Contravvenendo alle regole che ormai vigono da tre anni sul questo sito, oggi voglio spendere due parole sulla politica.
Domenica e lunedì si tornerà a votare. In questo mio sfogo non troverete consigli e istruzioni su come apporre il proprio voto su queste schede così complicate (ridicolo!), o su chi dovrebbe meritare la nostra fiducia o meno (ci mancherebbe altro). Il mio è soltanto un invito a pensarci bene.
Considereremo solo i due grandi avversari. Li chiameremo Brufolo e Verruca. Gli altri non li toccheremo nemmeno. Non perché siano meno bravi o meno interessanti, ma solo perché votare per un candidato ce non ha speranza di vincere è come puntare 100 euro sulla vittoria dello scudetto del Milan per la stagione in corso. Soldi buttati.

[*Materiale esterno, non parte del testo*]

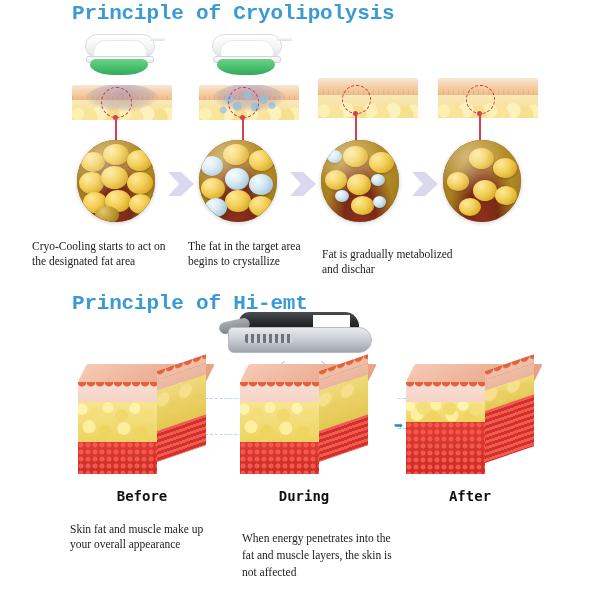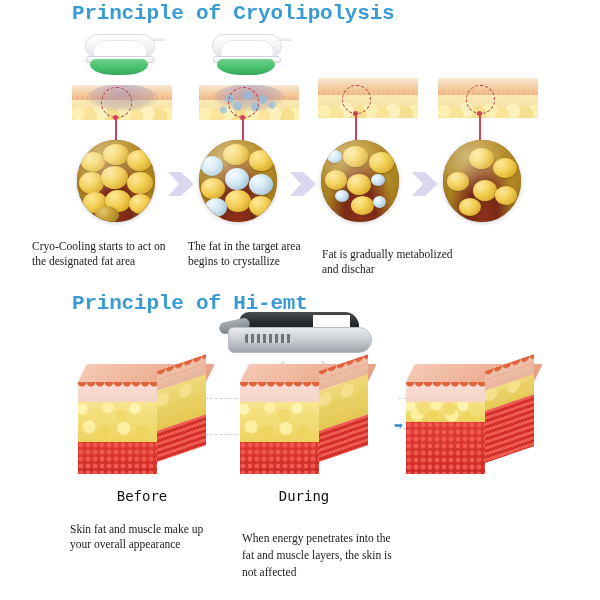--- a/index.html
+++ b/index.html
@@ -208,7 +208,7 @@
   .tb-label{
     position:absolute;
     font-family:"DejaVu Sans Mono", monospace;
-    font-weight:normal;
+    font-weight:bold;
     font-size:14px;
     color:#111;
     text-align:center;

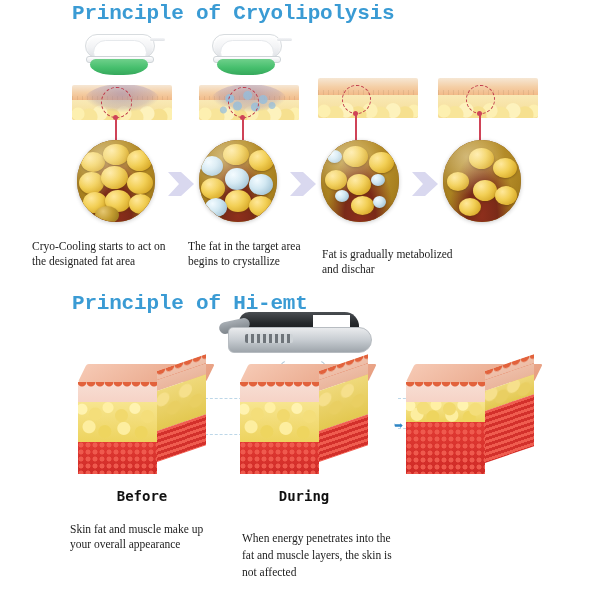--- a/index.html
+++ b/index.html
@@ -458,6 +458,7 @@
     <div class="tb-face lay-mus-f" style="top:52%;height:46%;"></div>
     <div class="tb-side lay-mus-s" style="top:42%;height:46%;"></div>
   </div>
+  <div class="tb-label" style="left:406px;top:488px;width:128px;">After</div>
 
   <div class="caption" style="left:70px;top:522px;width:150px;">Skin fat and muscle make up your overall appearance</div>
   <div class="caption" style="left:242px;top:530px;width:152px;line-height:17px;">When energy penetrates into the fat and muscle layers, the skin is not affected</div>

Questa volta, esprimere la nostra preferenza, ha un'importanza maggiore rispetto alle precedenti occasioni. Lo so, lo si dice ogni volta, ma quando un paese sta andando in rovina come il nostro, è bene che ognuno di noi si senta responsabilizzato a commettere il proprio dovere civico con la consapevolezza che anche il proprio voto sarà importante come quello di tutti gli altri.
Sento molti giovani che intendono esprimere il proprio voto in base a criteri al limite della stupidità. Spesso anche oltre. Ieri parlavo con una ragazza che mi ha rivelato di votare per il Brufolo perchè ha sempre fatto così da quando aveva 18 anni. La cosa bella della politica è che il nostro orientamento può cambiare secondo i nostri interessi. Lo fanno i politici stessi e non potremmo farlo anche noi? Le promesse dei politici sono da prendere come le dovute cautele (a non crederci si fa prima). Se nel programma politico di un candidato che non ho mai avuto intenzione di votare, individuerò dei punti chiave sui quali mi trovo d'accordo ho il diritto costituzionale di abbandonare il mio orientamento politica che, nella nostra generazione, non può aver influito così profondamente tanto da essere difficile da sradicare.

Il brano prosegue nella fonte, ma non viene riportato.